Here, an important point emerges: the demand for engineers and developers is almost infinite. Every program has huge improvement opportunities before reaching saturation. Even with all technological progress, the software industry still faces a constant shortage. I’m a developer, and my productivity equals that of hundreds of people from 50 years ago, but results still need significant improvement. This is what they call the Gibbons paradox — increasing efficiency boosts total demand, it doesn’t decrease it.

The inertia in human society is more complex than we imagine. I founded a company whose entire idea was to transform insurance companies from manual services to software, and I learned that any change takes much longer than expected. That doesn’t mean the world won’t change — it means change will be slower and more gradual.

Regarding jobs, it’s true that some will disappear, like autonomous drivers. But here’s the key part: the U.S. has nearly unlimited needs for manufacturing and rebuilding. We’ve lost the ability to produce basics: batteries, engines, electronic chips — we import everything. Even fertilizers! China produces 90% of the world’s ammonia. If supply is cut off, we face a real problem.
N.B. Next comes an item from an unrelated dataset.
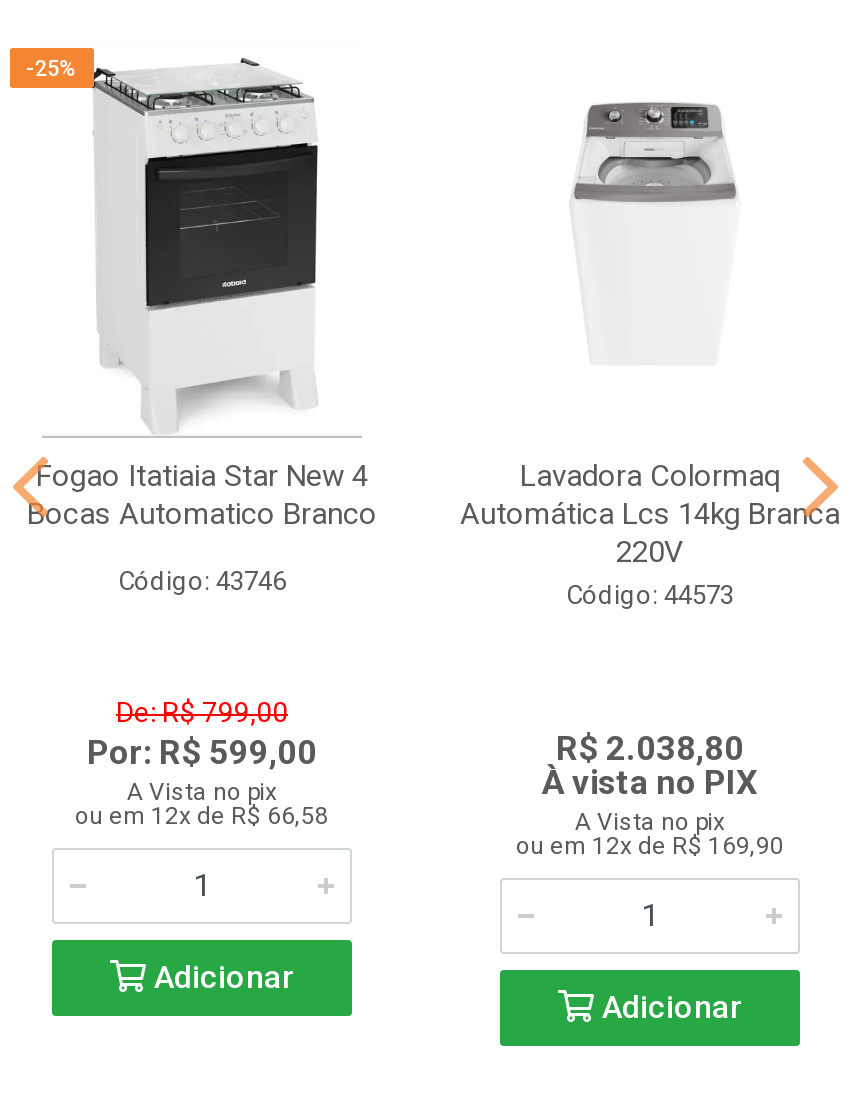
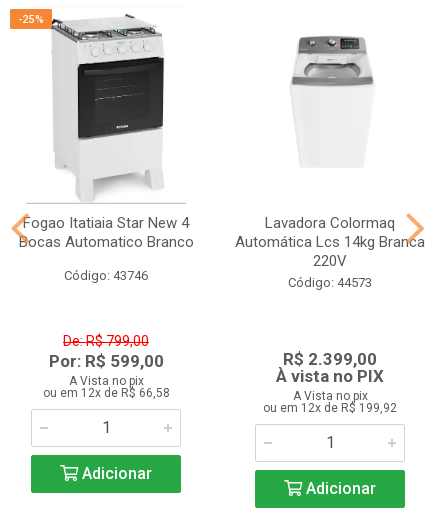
- R$ 2.038,80
+ R$ 2.399,00

- ou em 12x de R$ 169,90
+ ou em 12x de R$ 199,92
The U.S. government has started focusing on bringing manufacturing and infrastructure back. This isn’t just political talk — it’s a strategic necessity. When AI begins to impact jobs, the easiest political approach will be to fund massive construction and manufacturing projects to absorb the workforce. Bridges, roads, facilities don’t need a “unique point” — they are subject to friction and physical reality.

A Salesforce engineer earning $180,000 a year might find new work in water desalination plants or infrastructure projects. People are discovering that tangible physical achievements give a better feeling than just spinning in a digital world.

In summary: I am very optimistic about AI, but the transformation will be much slower than pessimistic predictions suggest. Governments have tools for intervention and stimulation, and the physical economy has huge needs. If we stay attentive and respond quickly during this gradual revolution, we will be safe. Time gives us the opportunity to plan properly.